MECH324 - Homework Hints and Answers

MECH324 - Homework Hints, Answers, and Extra Requirements

Homework 4 (Chapter 5)

TO ENHANCE YOUR LEARNING, PLEASE TRY TO WORK THE PROBLEMS FIRST WITHOUT LOOKING AT THE HINTS AND ANSWERS BELOW.

MAKE SURE YOU SATISFY ALL REQUIREMENTS LISTED BELOW AND IN THE ORIGINAL PROBLEM STATEMENTS (UNLESS INDICATED OTHERWISE BELOW).
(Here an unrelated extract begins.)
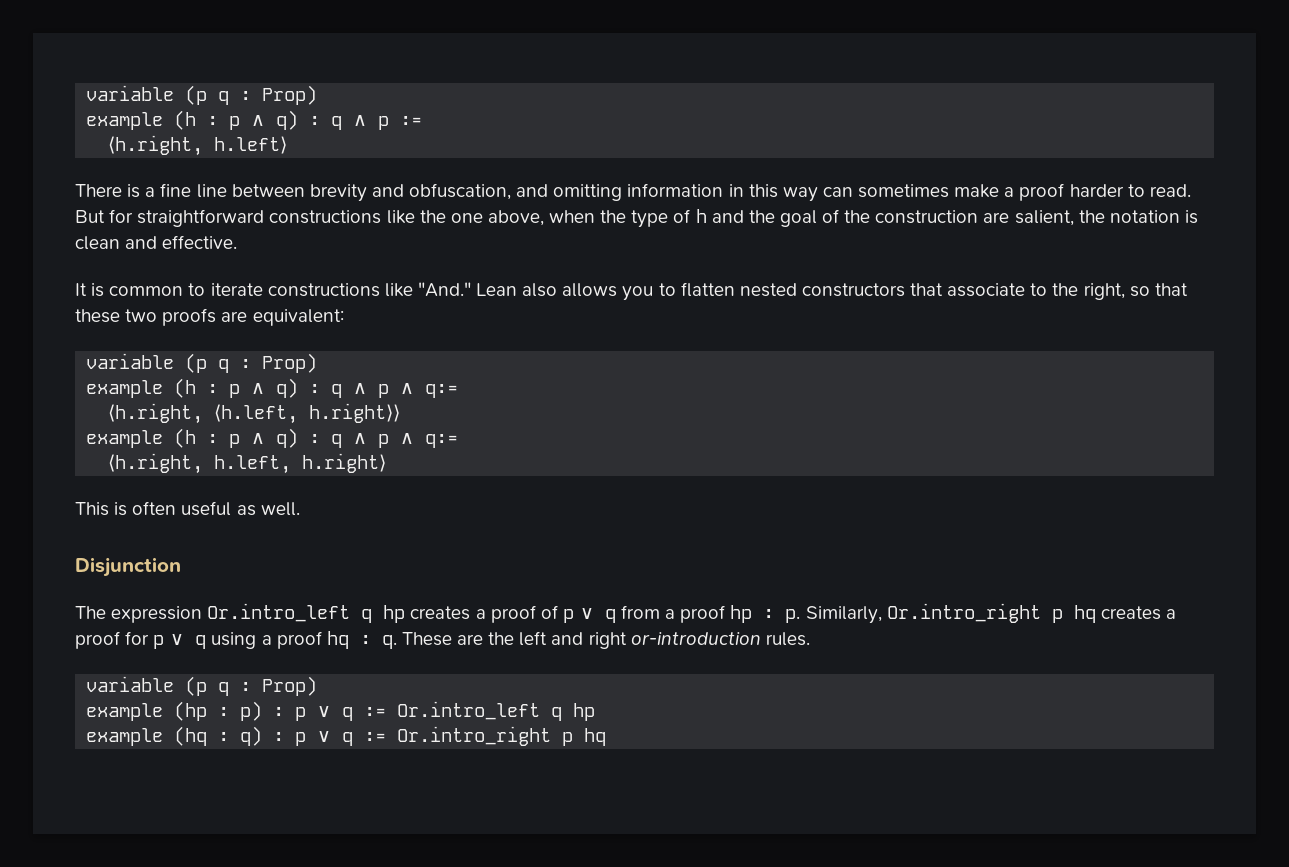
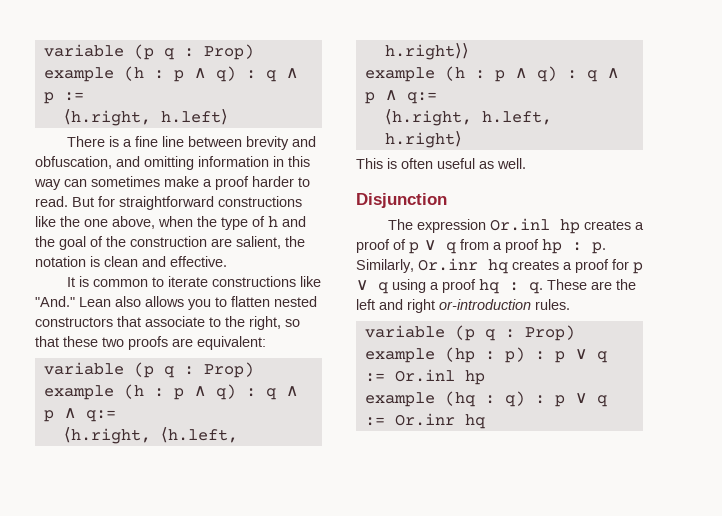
[207,603,373,623] Or.intro_left q -> [489,218,550,231] Or.inl
[886,603,1063,623] Or.intro_right p -> [418,258,478,271] Or.inr
[397,701,563,721] Or.intro_left q -> [394,369,455,382] Or.inl
[397,726,574,746] Or.intro_right p -> [394,413,455,426] Or.inr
NOTE - BECAUSE MOST ANSWERS ARE PROVIDED, IT IS VERY IMPORTANT THAT YOU SHOW ALL STEPS IN YOUR WORK. THE GRADING WILL BE BASED ON THE COMPLETENESS, CLARITY, AND CORRECTNESS OF YOUR WORK, NOT JUST THE ANSWERS YOU PROVIDE.

5-1
[30 pts]

I strongly recommend you use the provided incomplete MathCAD file (PDF version). Make sure you create equations to replace all of the assignment statements in the file where unknowns are assigned constant values. Please show your work for any equations you derive. Do not use numbers (constants) in any of the equations you create. Use the variable names provided and define your own variables where necessary. When referring to variable names already defined in the file, it is easiest to just copy and paste the variable for use in your equations. If you prefer to type them yourself, be sure to select "Greek variables" in the Style pull-down after entering the variable name.
You do not need to find the toggle positions or the minimum transmission angle.
This is a two-position function generation problem.
Use Method 2 (Equations 5.8 and 5.12).
Show your work for all answers provided below.
Use point A₁ as the origin and measure coordinates relative to this point.
Use point A₁ for precision point P₁ and A₂ for precision point P₂.
p₂₁ = 2.76, Δ₂ = -15.79 degrees, s=0
For non-quick-return, α₂ = 0, β₂ = 180 degrees, and φ = Δ₂.
Use z=5 and γ₂ = 56.519 degrees as your free design choices.
w = 1.38, θ = 164.21 degrees
u = 2.915, Σ = 225.95 degrees
Use Equation 5.2 to find v (5) and g (5.621).
Calculate the coordinates of 0₂ and 0₄ using W₁ and Z₁, and U₁ and S₁.

5-2
[30 pts]

I strongly recommend you use the provided incomplete MathCAD file (PDF version). See other info above.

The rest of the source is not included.